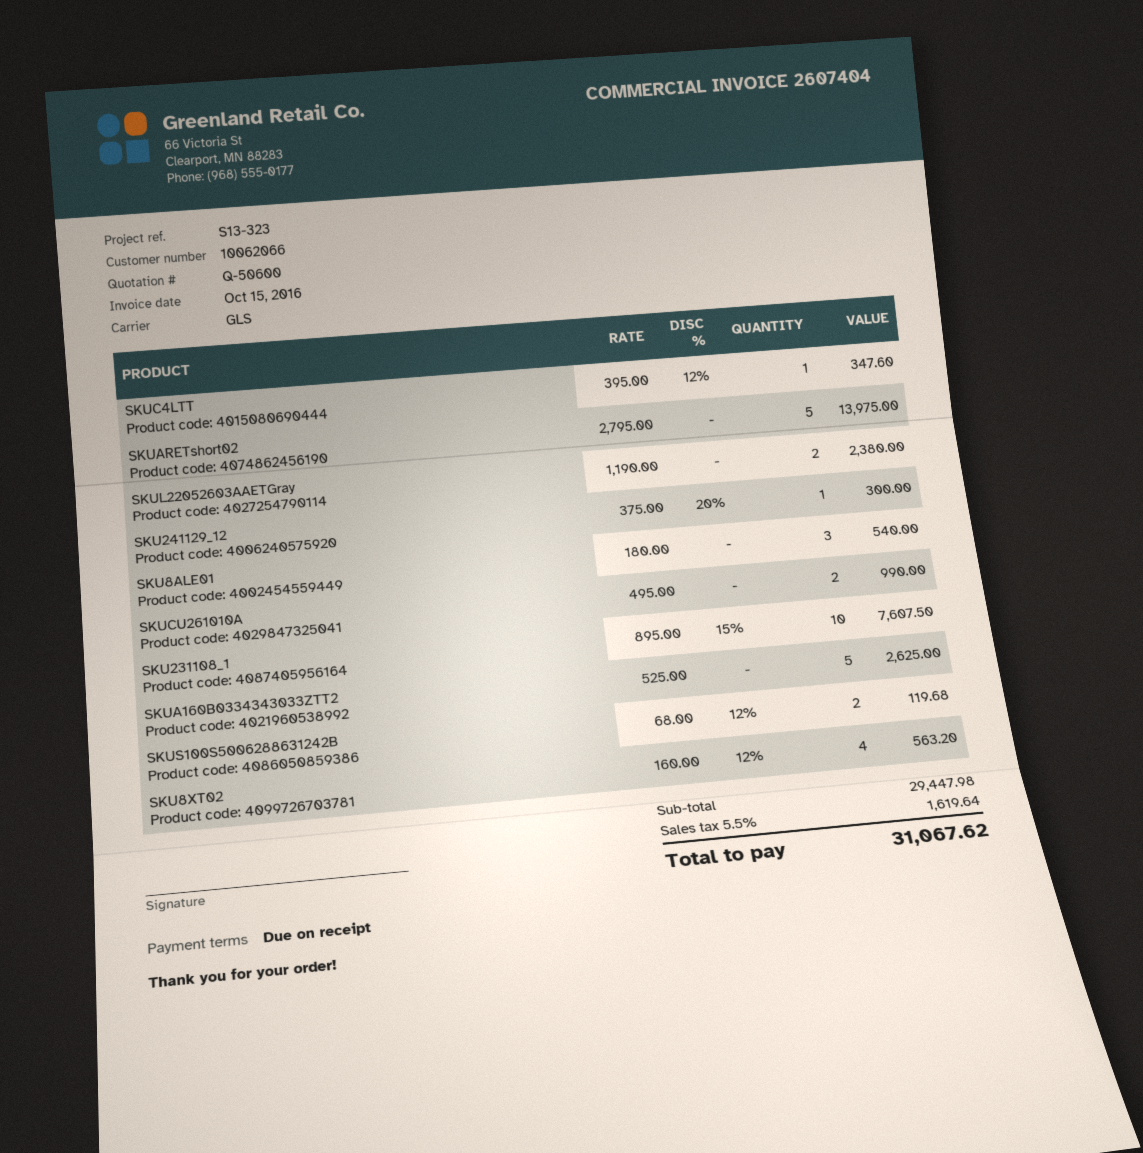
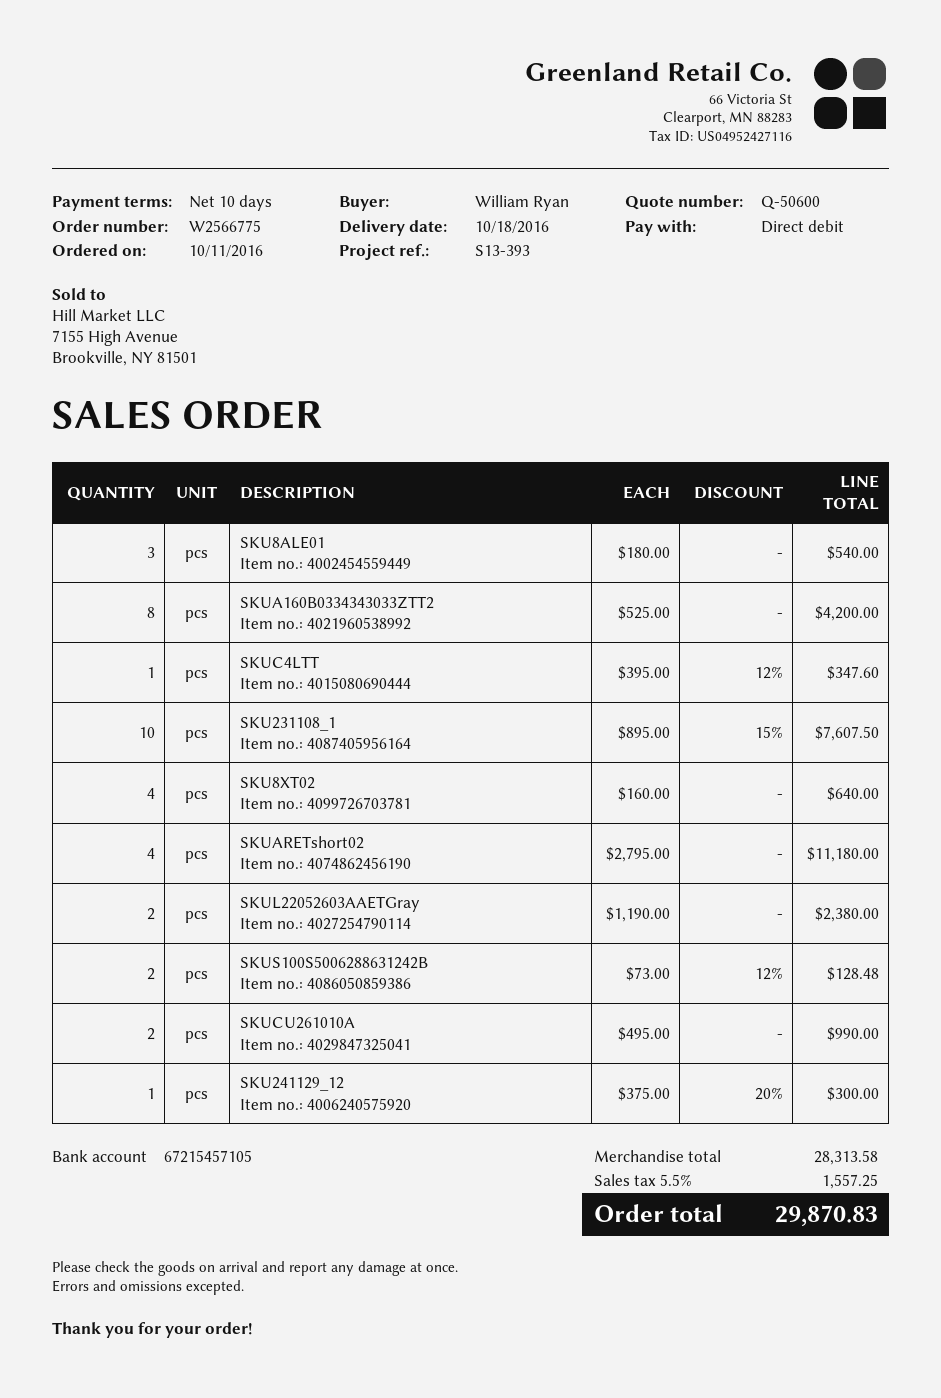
payment terms: on receipt -> 10 days
reference: S13-323 -> S13-393
SKUARETshort02: 5 x 2795.00 = 13975.00 -> 4 x 2795.00 = 11180.00
SKUA160B0334343033ZTT2: 5 x 525.00 = 2625.00 -> 8 x 525.00 = 4200.00
SKUS100S5006288631242B: 2 x 68.00 - 12% = 119.68 -> 2 x 73.00 - 12% = 128.48
SKU8XT02: 4 x 160.00 - 12% = 563.20 -> 4 x 160.00 = 640.00
subtotal: 29447.98 -> 28313.58
tax: 5.5% = 1619.64 -> 5.5% = 1557.25
total: 31067.62 -> 29870.83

▸ **Action item**
Write out all the entries precisely as given, omitting each image.

▸ **Output for this exercise**
payment terms: on receipt -> 10 days
reference: S13-323 -> S13-393
SKUARETshort02: 5 x 2795.00 = 13975.00 -> 4 x 2795.00 = 11180.00
SKUA160B0334343033ZTT2: 5 x 525.00 = 2625.00 -> 8 x 525.00 = 4200.00
SKUS100S5006288631242B: 2 x 68.00 - 12% = 119.68 -> 2 x 73.00 - 12% = 128.48
SKU8XT02: 4 x 160.00 - 12% = 563.20 -> 4 x 160.00 = 640.00
subtotal: 29447.98 -> 28313.58
tax: 5.5% = 1619.64 -> 5.5% = 1557.25
total: 31067.62 -> 29870.83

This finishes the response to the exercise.